Modification records
━━━━━━━━━━

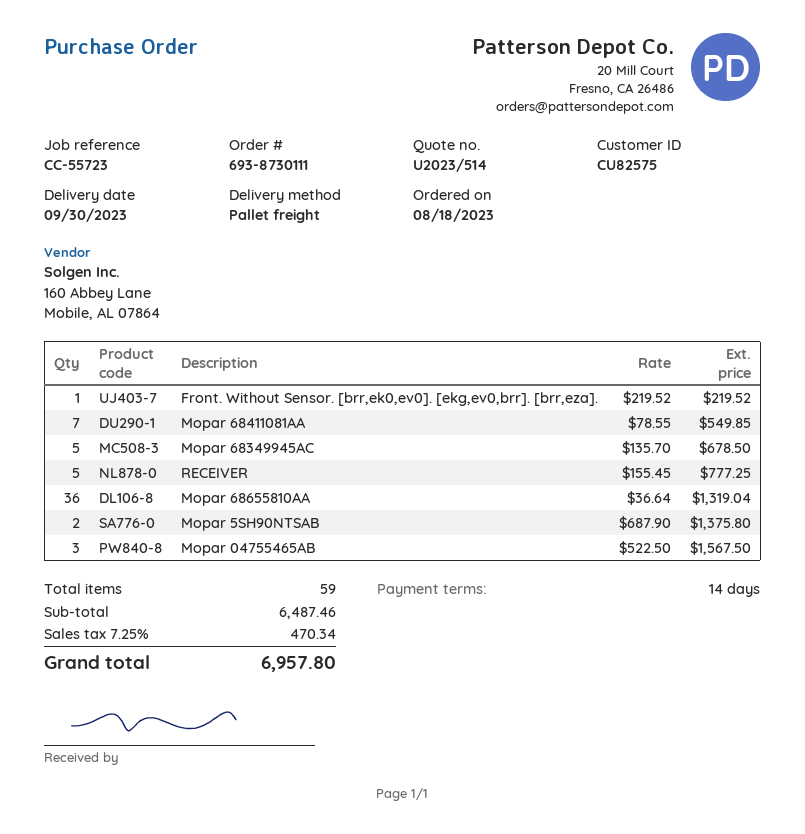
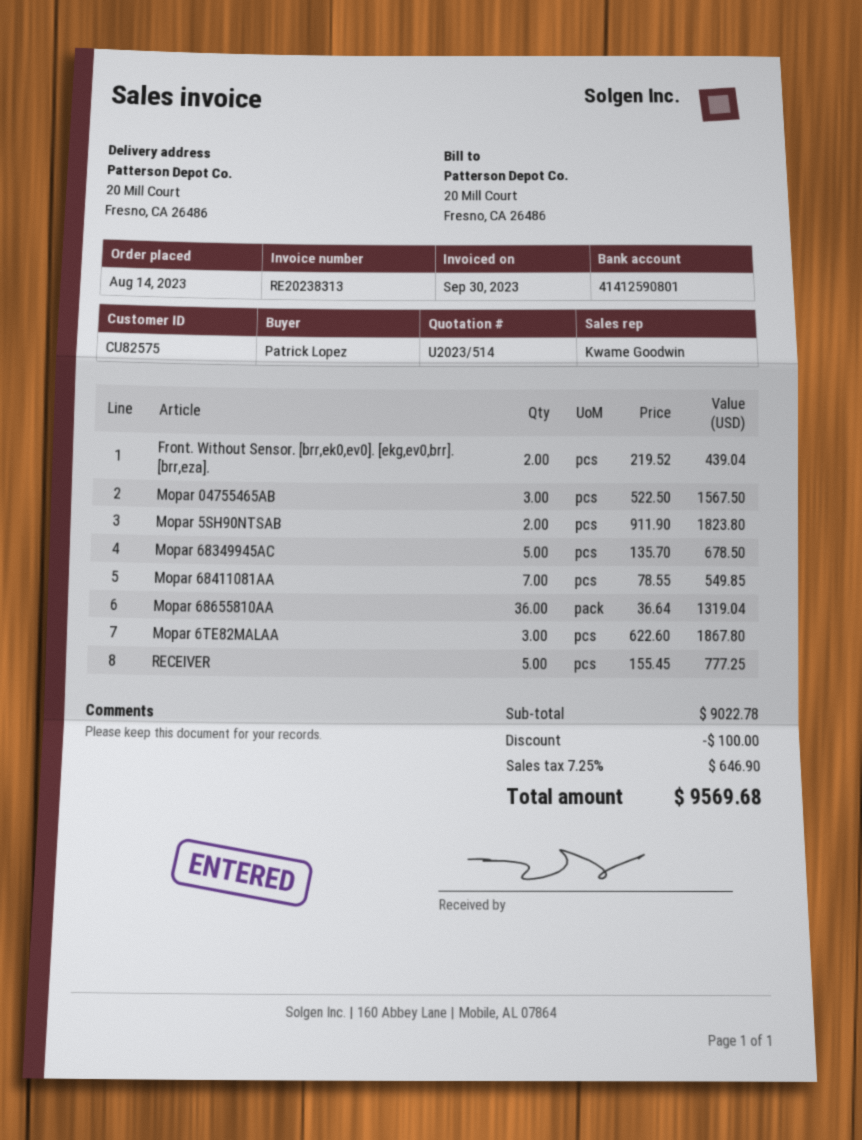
order date: 2023-08-18 -> 2023-08-14
Front. Without Sensor. [brr,ek0,ev0]. [ekg,ev0,brr]. [brr,eza].: 1 x 219.52 = 219.52 -> 2 x 219.52 = 439.04
Mopar 5SH90NTSAB: 2 x 687.90 = 1375.80 -> 2 x 911.90 = 1823.80
Mopar 6TE82MALAA: none -> 3 x 622.60 = 1867.80
subtotal: 6487.46 -> 9022.78
discount: none -> 100.00
tax: 7.25% = 470.34 -> 7.25% = 646.90
total: 6957.80 -> 9569.68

━━━━━━━━━━

Set down nothing but the lines from the one with "Mopar 5SH90NTSAB: 2" through the end of the records, keeping each line exactly as written and including both ends.

Mopar 5SH90NTSAB: 2 x 687.90 = 1375.80 -> 2 x 911.90 = 1823.80
Mopar 6TE82MALAA: none -> 3 x 622.60 = 1867.80
subtotal: 6487.46 -> 9022.78
discount: none -> 100.00
tax: 7.25% = 470.34 -> 7.25% = 646.90
total: 6957.80 -> 9569.68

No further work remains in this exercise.